►
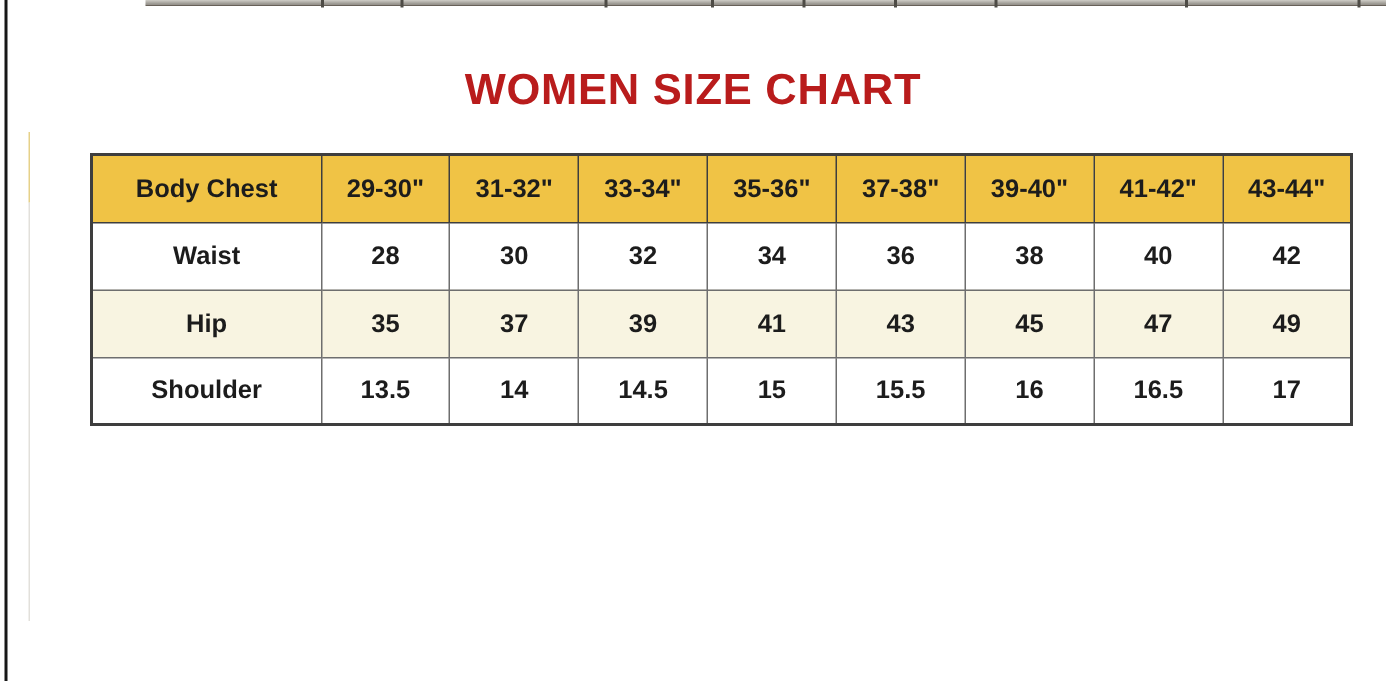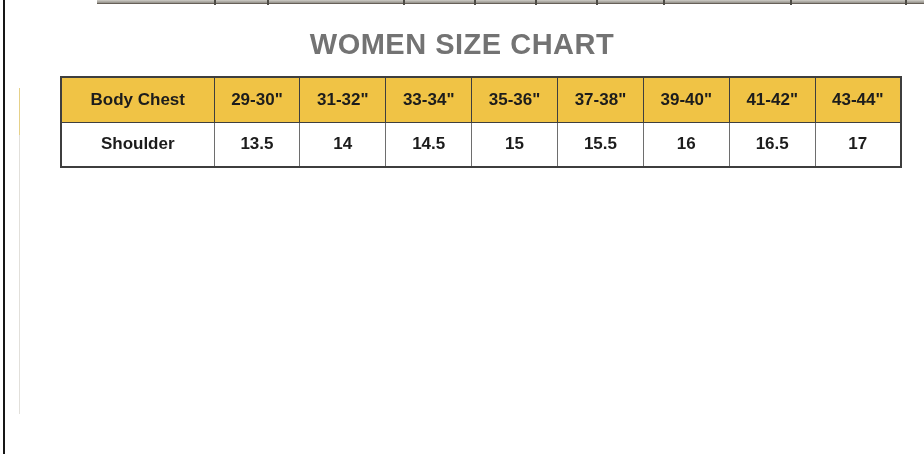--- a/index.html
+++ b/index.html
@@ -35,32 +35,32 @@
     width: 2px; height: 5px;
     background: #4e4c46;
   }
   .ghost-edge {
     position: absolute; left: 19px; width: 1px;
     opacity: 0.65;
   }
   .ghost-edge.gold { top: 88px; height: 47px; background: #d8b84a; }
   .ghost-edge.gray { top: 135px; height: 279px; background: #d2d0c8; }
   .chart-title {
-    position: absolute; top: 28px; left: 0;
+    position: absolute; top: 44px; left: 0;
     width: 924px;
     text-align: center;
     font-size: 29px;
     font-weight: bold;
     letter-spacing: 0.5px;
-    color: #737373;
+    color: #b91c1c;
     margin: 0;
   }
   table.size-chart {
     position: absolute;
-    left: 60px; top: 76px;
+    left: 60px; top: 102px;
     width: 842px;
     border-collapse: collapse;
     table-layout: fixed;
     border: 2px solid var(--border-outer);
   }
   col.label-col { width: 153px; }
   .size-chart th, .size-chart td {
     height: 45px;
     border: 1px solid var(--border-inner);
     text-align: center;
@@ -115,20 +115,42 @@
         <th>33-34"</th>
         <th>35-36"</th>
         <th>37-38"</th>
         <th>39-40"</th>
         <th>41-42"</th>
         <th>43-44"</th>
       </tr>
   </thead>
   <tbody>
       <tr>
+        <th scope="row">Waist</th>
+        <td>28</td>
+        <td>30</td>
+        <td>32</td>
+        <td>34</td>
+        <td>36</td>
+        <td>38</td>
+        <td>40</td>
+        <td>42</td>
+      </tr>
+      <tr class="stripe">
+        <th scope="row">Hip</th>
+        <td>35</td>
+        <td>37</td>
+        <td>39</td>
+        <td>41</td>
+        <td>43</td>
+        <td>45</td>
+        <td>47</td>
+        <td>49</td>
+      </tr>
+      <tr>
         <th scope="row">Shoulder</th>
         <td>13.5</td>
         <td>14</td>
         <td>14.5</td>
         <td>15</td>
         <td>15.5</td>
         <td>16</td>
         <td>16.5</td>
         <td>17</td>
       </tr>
◄
• [Your assignment]
Exactly one number is wanted in reply: the count of lines above that hold the string "scope".

• [Response]
3